Mother's Day card auto-generated by florist who clearly does business in the 1950s |
Last weekend in the UK we celebrated Mothering Sunday, which reminded me of the little things I've learned during my transatlantic travails. A few bullet points:
1) In the UK, dishwashers require dishwasher salt in order to clean properly. I have no idea why. No one I've asked has any idea why. There is a hole on the bottom of each machine into which one pours the salt crystals. Then you screw on the lid and hey presto, clean dishes. A couple months later the crockery starts emerging smeary and sticky and you realise it is time to add more salt. When we arrived at Clare Hall last summer we just thought it was a budget dishwasher and lowered our expectations. It took many weeks beforeI remembered the salt trick.
Just add salt |
2) Mother's Day in the UK used to be called Mothering Sunday though nowadays it seems to have capitulated to global Hallmark forces and switched to American nomenclature. However, it continues to be celebrated on the third Sunday in March, rather than the second Sunday in May as in North America. Yes, yes, it's a card-and-flower-selling made-up holiday, but ignore it at one's peril (I hope my children are reading this). After years of living in England, I finally learned to buy a Mother's Day card in March so I could send it to my mother, in California, in May. I pat myself on the back for remembering this year. (I hope my mother is not reading this so as not to spoil the surprise.)

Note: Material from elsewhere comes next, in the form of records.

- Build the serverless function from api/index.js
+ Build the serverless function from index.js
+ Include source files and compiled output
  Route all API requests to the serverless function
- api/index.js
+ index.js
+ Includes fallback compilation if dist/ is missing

3) Twice each year daylight savings happens or un-happens. It does not happen or un-happen on the same date east and west of the Atlantic. For two weeks, or sometimes one week, the normal time difference is suspended. It is an hour less or an hour more. At the moment, for instance, only four hours--not five--separate me in Cambridge from my colleagues and two of my children in Toronto; there are seven hours rather than eight between me and my parents in Los Angeles and our eldest child in Vancouver. In the autumn the same thing occurred but in reverse. Springing forward is harder than falling back: I keep missing or nearly missing meetings or classes or conversations, whereas in the autumn, I was turning up an hour early. The problem is vastly exacerbated now compared to Back in the Day, because now there is Zoom. Many more opportunities to be late.
4) There are no electrical plugs in bathrooms here in the UK, bar funny little holes meant strictly for 'shavers'. Where to connect the electric toothbrush? The blow-dryer? I don't have a blow-dryer but I do indulge in dental hygiene.
5) Interrupting while talking. People do that in America. Less so in Canada. I have mostly learned to control myself (my husband and children might disagree. To them I say: moo (family joke)). I have made a new American friend here and we recently went for a walk and a talk. She spoke, I interrupted; I spoke, she interrupted. The conversation progressed in this braided fashion that felt so normal and comfortable to me that I messaged her later to say thank you. I don't claim this style as purely or solely American, but it is definitely not British (or Canadian). Luckily I am bilingual and can manage both with consummate ease (to my family who are no doubt objecting: moo!).
6) Crucial: drive on the left here. Bike on the left here. Drive on the right there. Bike on the right there. Walking: no consensus. Anybody's guess. Prepare to say 'sorry' often.